Markets & Finance

Procter & Gamble Raises Outlook


After the close of trading Tuesday, Procter & Gamble (PG) said third-quarter and fiscal 2004 earnings per share would beat consensus estimates by 1 cent to 2 cents. The maker of Crest toothpaste and Tide laundry detergent, among other consumer products, also is raising its dividend to 50 cents, from 46 cents, and will split its stock 2-for-1.

Kindred Healthcare (KIND) posted a $1.50 fourth-quarter loss, vs. 18 cents earnings per share despite a 4.9% revenue rise. Kindred estimates that sales from the proceeds of a divestiture of 10 unprofitable facilities purchased from Ventas will approximate $27 million.

S&P ties weakness in shares of Foundry Networks (FDRY) to the company's remarks at a brokerage firm's technology conference that its first-quarter results were not expected to differ materially from the fourth quarter. S&P reiterates accumulate. Deutsche Bank sees a buying opportunity.

Late Monday, Moody's placed Biovail's (BVF) debt ratings under review for a downgrade. Moody's cited falling revenue in the generics business, other product lines, rising debt, R&D costs, and the pending expiration of a credit facility.

Quiksilver (ZQK) agreed to acquire DC Shoes, which had more than $100 million in 2003 sales, for an initial payment of $56 million cash, 1.6 million restricted Quiksilver shares, and the assumption of about $10 million in debt. The apparel maker sees the deal as mildly accretive to earnings per share in fiscal 2004, and will add 6 cents to earnings per share in fiscal 2005.

S&P says shares of Reliant Resources (RRI) are down following the news that a U.S. Attorney in Northern California plans to seek a criminal indictment against an Reliant trading unit for allegedly withholding power over two days in June, 2000. S&P maintains buy.

99 Cents Only (NDN) announced the completion of review by the SEC's division of Corporate Finance of the company's s 10-K and 10-Qs for the quarters ended Mar., June, and Sept. 2003. The SEC says 99 Cents Only will no longer be required to make adjustments to previously reported periods.

In an 8K filing, Halliburton (HAL) says increased work in Iraq, and potential delays of certain billings related to work in Iraq, required the company to raise substantial funds and could require additional funds to meet current and potential future liabilities.

Waypoint Financial (WYPT) agreed to be acquired by Sovereign Bancorp (SOV) in a deal valued at about $980 million. Terms: Waypoint holders to get $28 in cash and 1.262 Sovereign shares, or a combination thereof per share.

Kroger (KR) posted a 45 cents fourth-quarter loss (including 89 cents in items), vs. 50 cents earnings per share on 4.5% higher total sales (including stores affected by labor disputes). The grocery chain expects fiscal 2005 earnings per share to be lower than fiscal 2004, excluding the effect of labor disputes and items.

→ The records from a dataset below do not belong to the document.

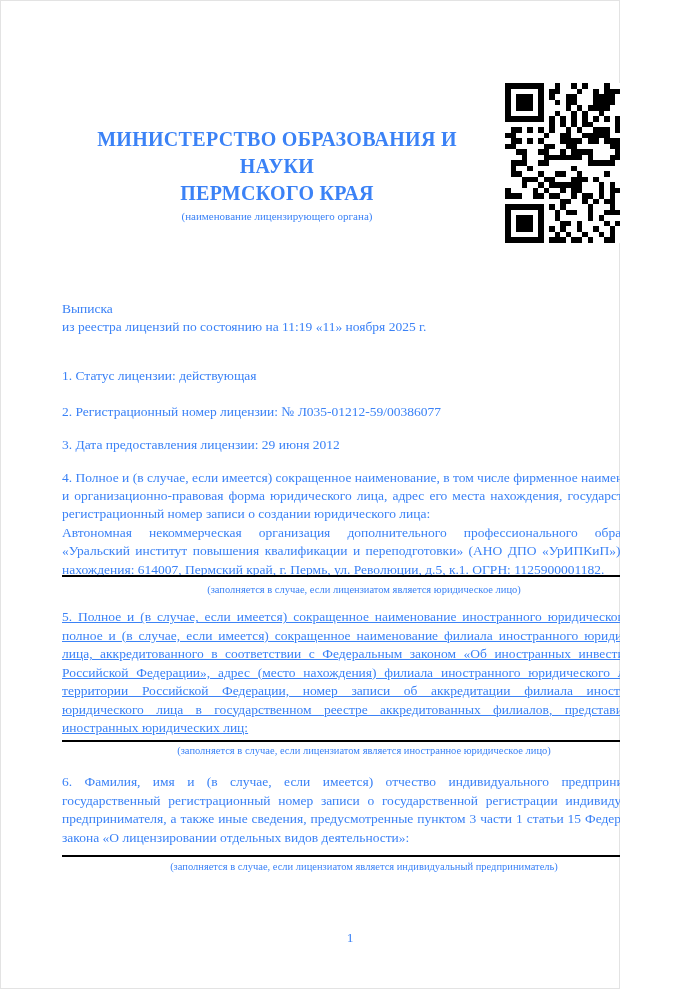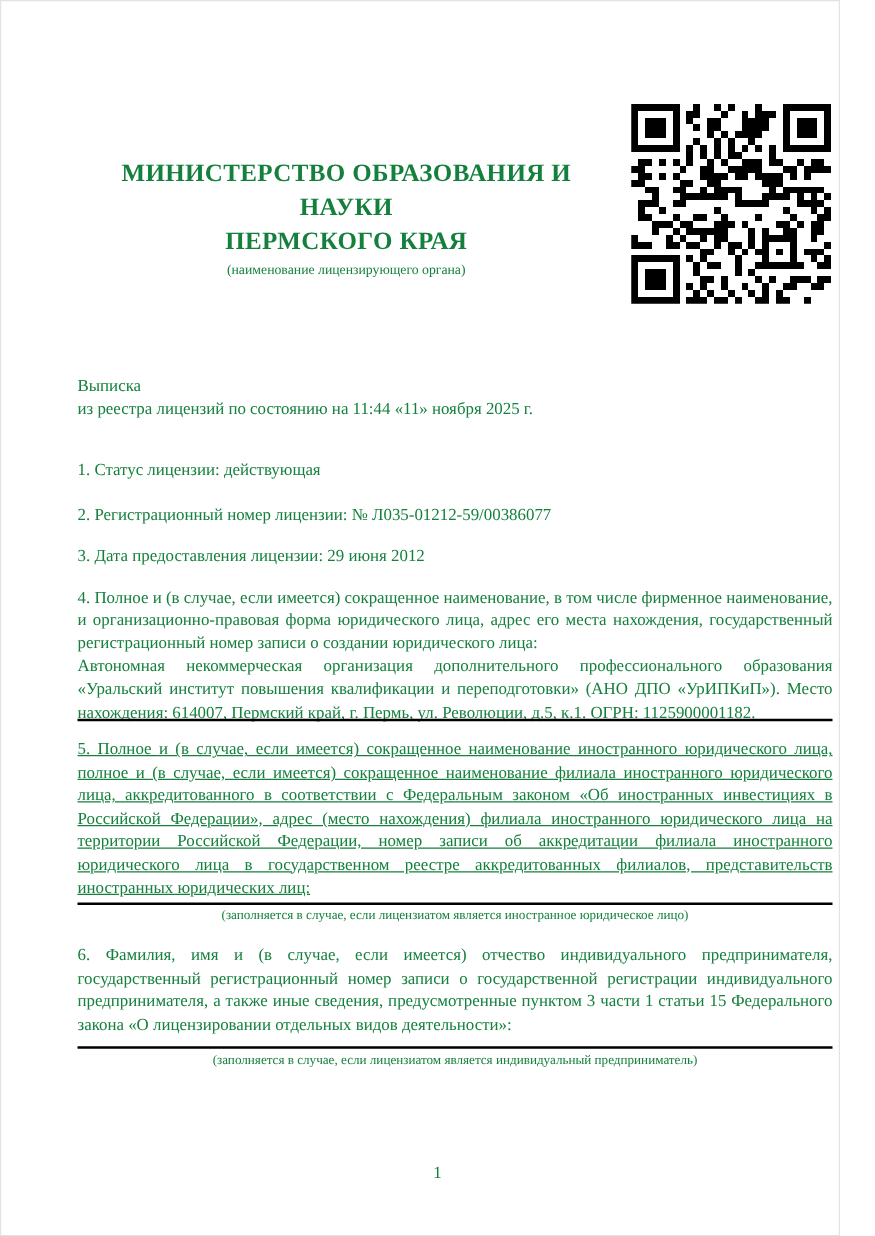--- a/index.html
+++ b/index.html
@@ -1,20 +1,20 @@
 <!DOCTYPE html>
 <html lang="ru"><head>
 <meta charset="utf-8">
 <style>
   html,body{margin:0;padding:0;background:#ffffff;}
   .page{
     position:relative;
-    width:672px;height:989px;
+    width:620px;height:989px;
     background:#ffffff;
-    color:#15803d;
+    color:#3b82f6;
     font-family:"Liberation Serif","DejaVu Serif",serif;
     overflow:hidden;
     box-shadow:0 0 0 1px #e3e3e3 inset;
   }
   .header-block{
     position:absolute;left:62px;top:126px;width:430px;
     text-align:center;
   }
   .ministry-title{
     font-weight:bold;font-size:20px;line-height:27px;letter-spacing:.3px;
@@ -458,30 +458,31 @@
         <rect x="18" y="28" width="1" height="1"></rect>
         <rect x="19" y="28" width="1" height="1"></rect>
         <rect x="21" y="28" width="1" height="1"></rect>
         <rect x="22" y="28" width="1" height="1"></rect>
         <rect x="25" y="28" width="1" height="1"></rect>
       </g>
     </svg>
 
   <div class="content">
     <div class="doc-title">Выписка</div>
-    <div class="doc-subtitle">из реестра лицензий по состоянию на 11:44 «11» ноября 2025 г.</div>
+    <div class="doc-subtitle">из реестра лицензий по состоянию на 11:19 «11» ноября 2025 г.</div>
 
     <p id="item1" class="item-single">1. Статус лицензии: действующая</p>
 
     <p id="item2" class="item-single">2. Регистрационный номер лицензии: № Л035-01212-59/00386077</p>
 
     <p id="item3" class="item-single">3. Дата предоставления лицензии: 29 июня 2012</p>
 
     <p id="item4-label" class="para item-single">4. Полное и (в случае, если имеется) сокращенное наименование, в том числе фирменное наименование, и организационно-правовая форма юридического лица, адрес его места нахождения, государственный регистрационный номер записи о создании юридического лица:</p>
     <p id="item4-value" class="para item-single underlined">Автономная некоммерческая организация дополнительного профессионального образования «Уральский институт повышения квалификации и переподготовки» (АНО ДПО «УрИПКиП»). Место нахождения: 614007, Пермский край, г. Пермь, ул. Революции, д.5, к.1. ОГРН: 1125900001182.</p>
+    <div id="note4" class="small-note">(заполняется в случае, если лицензиатом является юридическое лицо)</div>
 
     <p id="item5-label" class="para item-single">5. Полное и (в случае, если имеется) сокращенное наименование иностранного юридического лица, полное и (в случае, если имеется) сокращенное наименование филиала иностранного юридического лица, аккредитованного в соответствии с Федеральным законом «Об иностранных инвестициях в Российской Федерации», адрес (место нахождения) филиала иностранного юридического лица на территории Российской Федерации, номер записи об аккредитации филиала иностранного юридического лица в государственном реестре аккредитованных филиалов, представительств иностранных юридических лиц:</p>
     <div id="fill5" class="fill-line"></div>
     <div id="note5" class="small-note">(заполняется в случае, если лицензиатом является иностранное юридическое лицо)</div>
 
     <p id="item6-label" class="para item-single">6. Фамилия, имя и (в случае, если имеется) отчество индивидуального предпринимателя, государственный регистрационный номер записи о государственной регистрации индивидуального предпринимателя, а также иные сведения, предусмотренные пунктом 3 части 1 статьи 15 Федерального закона «О лицензировании отдельных видов деятельности»:</p>
     <div id="fill6" class="fill-line"></div>
     <div id="note6" class="small-note">(заполняется в случае, если лицензиатом является индивидуальный предприниматель)</div>
 
   </div>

Nike (NKE) expects third-quarter revenue will increase more than 20% over the prior year. As a result, Nike estimates third-quarter earnings per share of 71 cents to 74 cents, citing businesses in the U.S. and Asia Pacific regions, and favorable foreign exchange. Analysts, on average, were expecting 64 cents earnings per share.

Taiwan Semiconductor (TSM) reportedly says February sales rose 49% to 18.4 billion Taiwanese dollars, from a year ago's 12.3 billion Taiwanese dollars.

EchoStar Communications (DISH) says Viacom's (VIA.B) demands for rate increases and other terms had left its Dish Network satellite TV service with no choice other than to remove 16 of Viacom's CBS local stations and 10 of its nationally distributed channels.

Merrill Lynch upgraded Winn-Dixie Stores (WIN) to neutral from sell. On Monday the grocery chain brought Bennett Nussbaum on board as CEO.

Banc of America downgraded Sun Microsystems (SUNW) to neutral from buy.

Texas Instruments (TXN) sees 19 cents to 22 cents first-quarter earnings per share on revenue of $2.835 billion to $2.95 billion, vs. the previously guided range of 16 cents to 22 cents earnings per share, and revenue of $2.72 billion to $2.95 billion. S&P downgraded to accumulate from buy.

Amgen (AMGN) says the FDA approved Sensipar, which is indicated for the treatment of secondary hyperparathyroidism in chronic kidney disease patients on dialysis, and the treatment of elevated calcium levels in patients with parathyroid carcinoma.